Dysmenorrhea is caused by uterine spasms secondary to the release of PGs at the time of endometrial breakdown associated with menstruation. Several NSAIDs relieve the discomfort associated with uterine cramps around the time of menstruation (see Chapter 36).

A summary of the therapeutic considerations for the use of drugs that affect uterine motility is presented in the Therapeutic Overview Box.

Regulation of Myometrial Contractility

Although the processes regulating the myometrium and other smooth muscles are similar in some respects (see Chapters 9, 19 and 24), there are unique aspects in the control of the myometrium that determine its responsiveness to drugs. Much of our understanding of this process is derived from animal models, particularly sheep. In this species the signal for parturition is mediated through the fetus. In the days preceding the onset of labor, the fetal adrenal increases the secretion of cortisol; the resulting increase in fetal serum cortisol induces the synthesis of placental 17-hydroxylase, which catalyzes conversion of placental progesterone to estrogen. The consequential large increase in the maternal serum estrogen/progesterone ratio stimulates increased uterine contractility and labor onset. In most species this “progesterone withdrawal” is thought to be a critical step in transformation of the uterus from its quiescent state during pregnancy into an active state during parturition.

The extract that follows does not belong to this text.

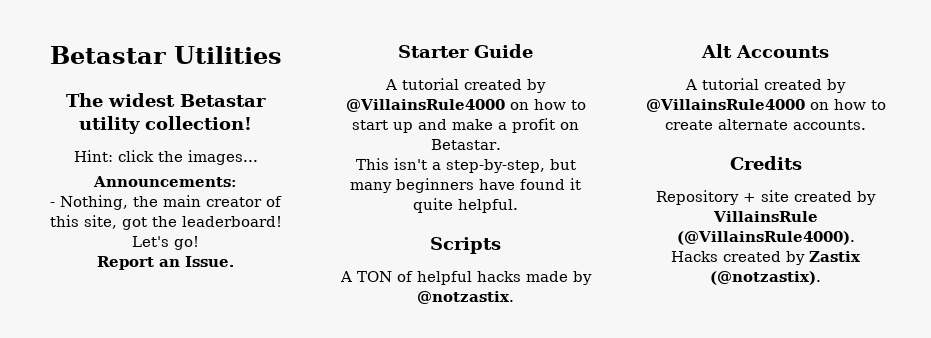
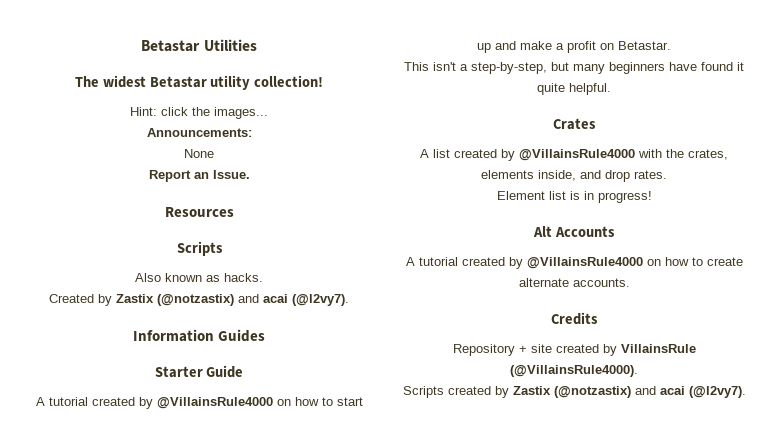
[50,195,282,210] [49,215,282,230] [132,236,199,250] [97,256,234,270] - Nothing, the main creator of this site, got the leaderboard! Let's go! // Report an Issue. -> [184,149,214,158] [148,170,250,182] [164,207,234,217] [176,241,223,256] [135,273,263,282] [49,294,349,306] [132,329,266,342] None // Report an Issue. // Resources // Scripts // Also known as hacks. // Created by Zastix (@notzastix) and acai (@l2vy7). // Information Guides
[430,237,501,254] [339,271,592,285] [417,291,514,304] Scripts // A TON of helpful hacks made by @notzastix. -> [553,118,596,130] [420,149,728,161] [481,170,667,182] [496,191,652,203] Crates // A list created by @VillainsRule4000 with the crates, elements inside, and drop rates. // Element list is in progress!
[671,251,718,262] Hacks -> [402,386,444,398] Scripts
[710,271,821,285] (@notzastix). -> [553,386,746,398] (@notzastix) and acai (@l2vy7).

In humans, however, there appears to be no major increase in fetal serum cortisol concentration and no significant change in the estrogen/progesterone ratio in maternal serum before labor onset. In addition, administration of cortisol does not induce labor. Thus many investigators have concluded that the mechanisms regulating parturition in humans differ from those in animal models.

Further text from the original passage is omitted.